Solved

DBLIB: Intermittent hang on DBOPEN - we are totall stumped on this one.

Posted on 2004-10-02
10
302 Views
Last Modified: 2012-05-05
(Apologies for the long post - I thought I better include all relevant information to save time)

We have a problem where a utility using DBLIB written to run in a login script occassionally hangs for no apparent reason.

This is a legacy application that cannot be rewritten because the client does not want to spend the money - believe me we have tried - so solutions involving upgrading to OLE-DB are not valid.

Problem:
----------

The application has been running successfully against an MS SQL 7.0 database for 18 months (before that on SQL 6.5 for 18 Months). The application is run at login by every user on a 10,000 user network (8000 on the LAN and 2000 WAN users). The application runs for 5-20 seconds (until it has finished updating some data) and then exits.

Yesterday the call centre had to stop logging calls after the 900th user phoned in to say their login scripts were hanging. Subsequent investigation should it was the login utility described above that was causing the problem. On the few machines investigated the process was running consuming 99% of the CPU.

Some more facts
--------------------
a) This is the first process launched in the login script. It is launched using
start /w theapp.exe the parameters

So the login script will not proceed until the application has finished executing.

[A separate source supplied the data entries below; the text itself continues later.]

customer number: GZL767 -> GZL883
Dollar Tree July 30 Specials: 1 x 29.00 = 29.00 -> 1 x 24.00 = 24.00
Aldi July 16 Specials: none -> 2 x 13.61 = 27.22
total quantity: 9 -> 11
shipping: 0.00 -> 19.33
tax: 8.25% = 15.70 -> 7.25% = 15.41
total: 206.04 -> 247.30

b) A check on the database server showed no blocks, locks or any other condition that would cause clients to hang.

c) Not all clients were hanging - some were able to connect without there being a hangup

d) According to change control logs no update was made either to workstations or server or any other infrastructural component within the last 2 days

e) The problem was randomly distributed over the network and not confined to a specific subnet or area.

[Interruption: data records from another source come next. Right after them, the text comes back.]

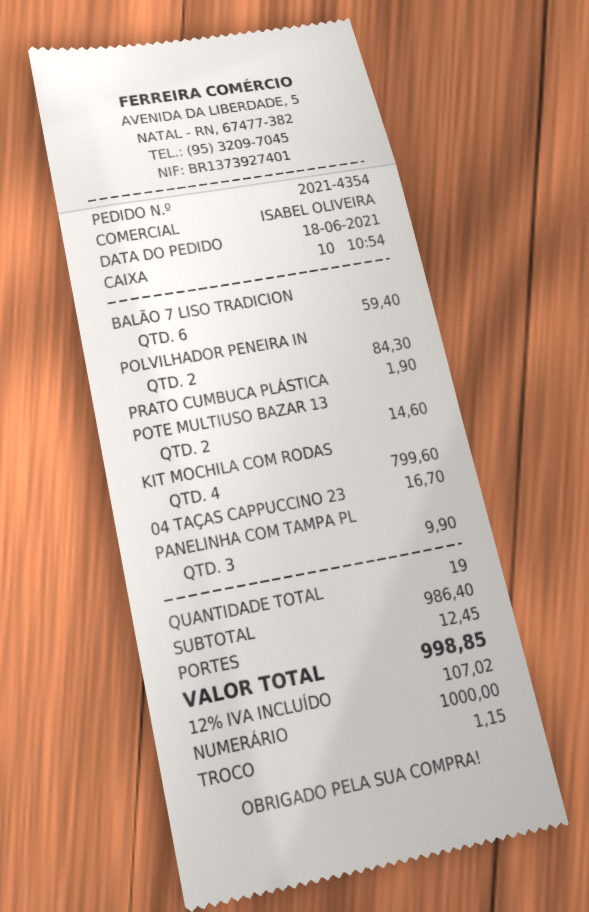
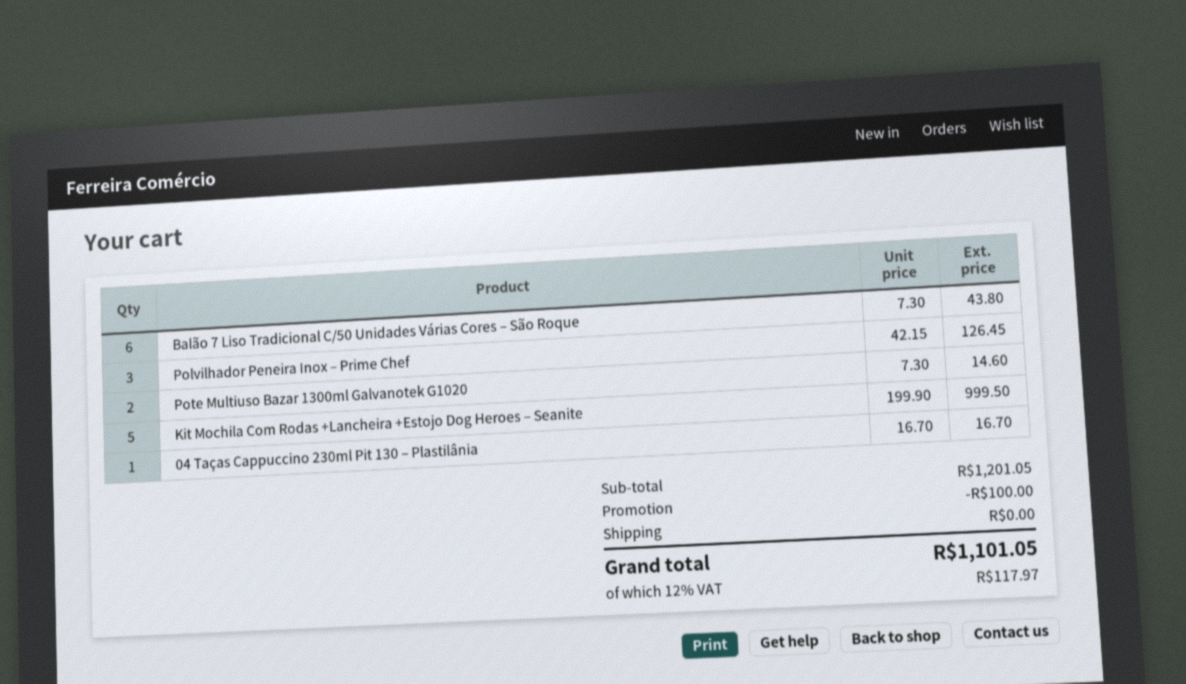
BALÃO 7 LISO TRADICION: 6 for 59.40 -> 6 for 43.80
POLVILHADOR PENEIRA IN: 2 for 84.30 -> 3 for 126.45
PRATO CUMBUCA PLÁSTICA: 1 for 1.90 -> none
KIT MOCHILA COM RODAS: 4 for 799.60 -> 5 for 999.50
PANELINHA COM TAMPA PL: 3 for 9.90 -> none
subtotal: 986.40 -> 1201.05
discount: none -> 100.00
shipping: 12.45 -> 0.00
tax: 12% = 107.02 -> 12% = 117.97
total: 998.85 -> 1101.05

f) An analysis of the application trace log showed that the application got as far as the first dbopn and did not proceed. On those workstations where users just left the machine without rebooting the log showed that after 2-3 hours the dbopen eventually returned and the rest of the application completed normally in the expected amount of time.

g) Analysis of the server logs showed there was no correlation to server load - incidents occurred when CPU was < 50% and when CPU was > 90%

h) We cannot replicate the problem - it appears to be an entirely random event requirng thousands of logins before it occurs.

i) There are no other databases on the server and no other processes access the database except the application in question.

j) The night before the problem occurred the DB admins ran a maintenance plan which included refreshing the indexes on the database (I think there are 2 - very simple indexes). This process did not complete and had to be aborted.

k) We tried boucing the server but the problem occurred again after the bounce.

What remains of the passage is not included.